Exercise goal: From the listing below, reproduce word for word the part that opens with the line containing "ship to: 95" and closes with the line containing "Deep fat fryer"; reproduce nothing else.

Given records:
....................

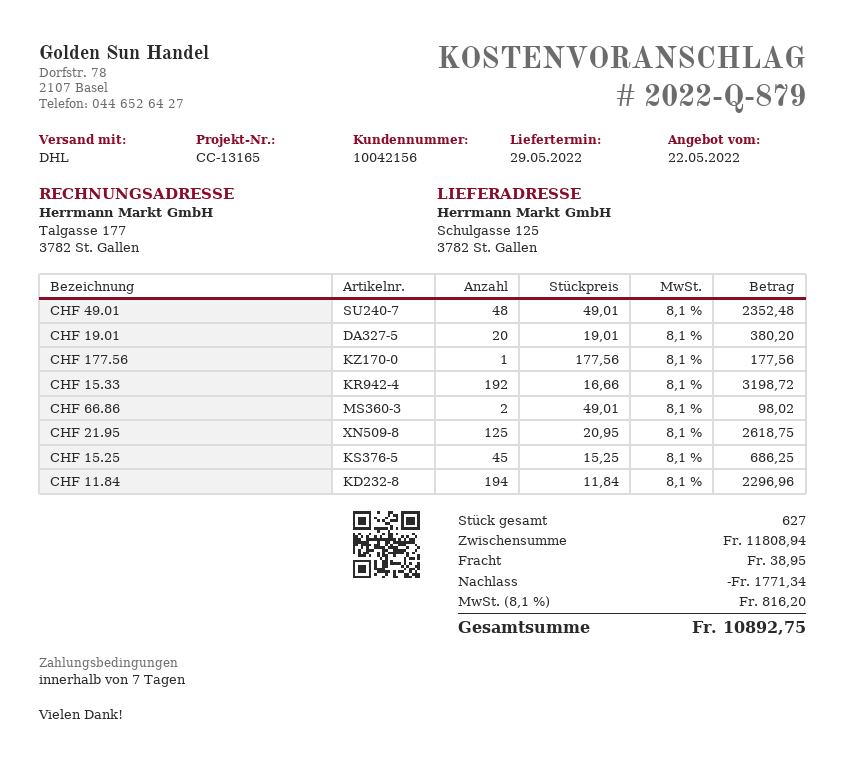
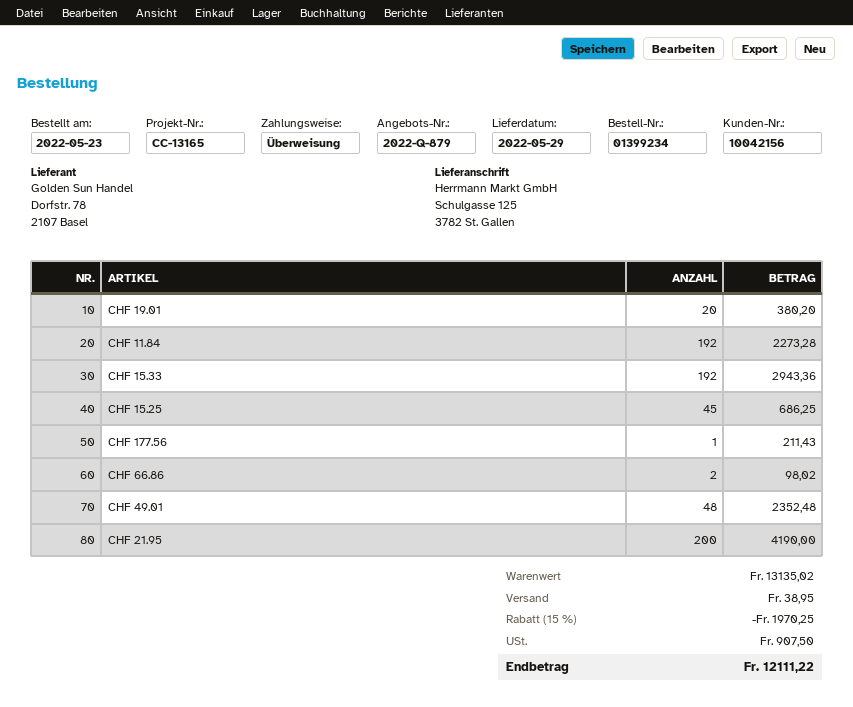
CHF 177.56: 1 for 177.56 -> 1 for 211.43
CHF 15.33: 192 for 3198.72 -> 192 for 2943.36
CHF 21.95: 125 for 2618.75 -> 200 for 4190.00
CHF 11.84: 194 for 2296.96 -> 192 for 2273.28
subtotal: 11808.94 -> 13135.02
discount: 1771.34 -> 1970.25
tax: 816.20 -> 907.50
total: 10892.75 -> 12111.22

....................

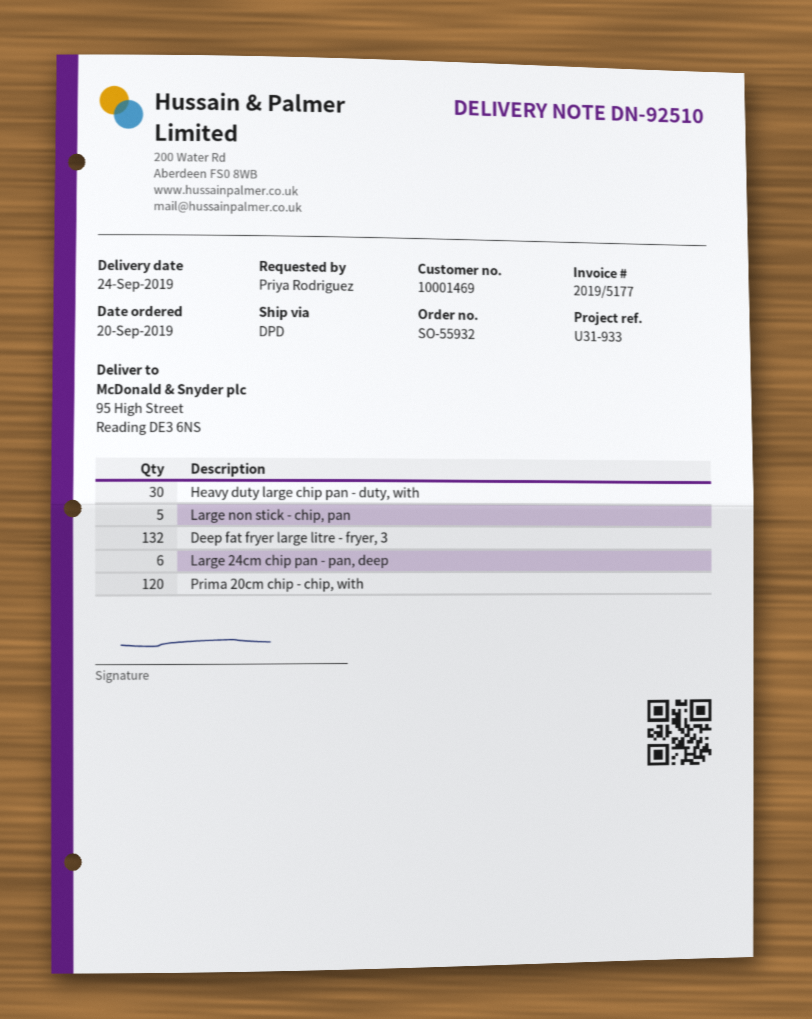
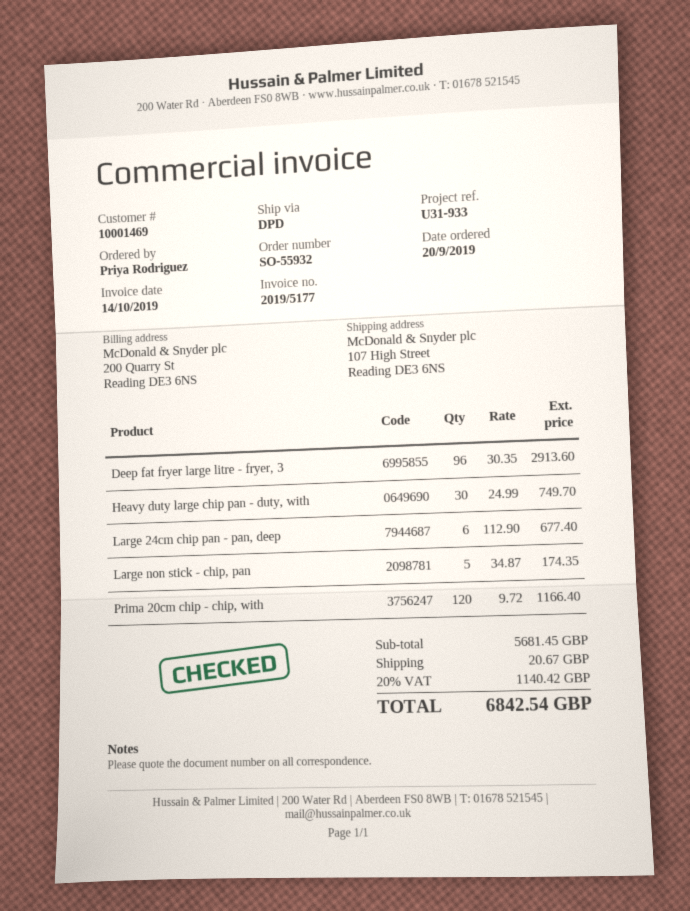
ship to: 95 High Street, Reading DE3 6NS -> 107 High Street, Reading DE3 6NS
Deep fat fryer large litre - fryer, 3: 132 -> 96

....................

Answer space:
ship to: 95 High Street, Reading DE3 6NS -> 107 High Street, Reading DE3 6NS
Deep fat fryer large litre - fryer, 3: 132 -> 96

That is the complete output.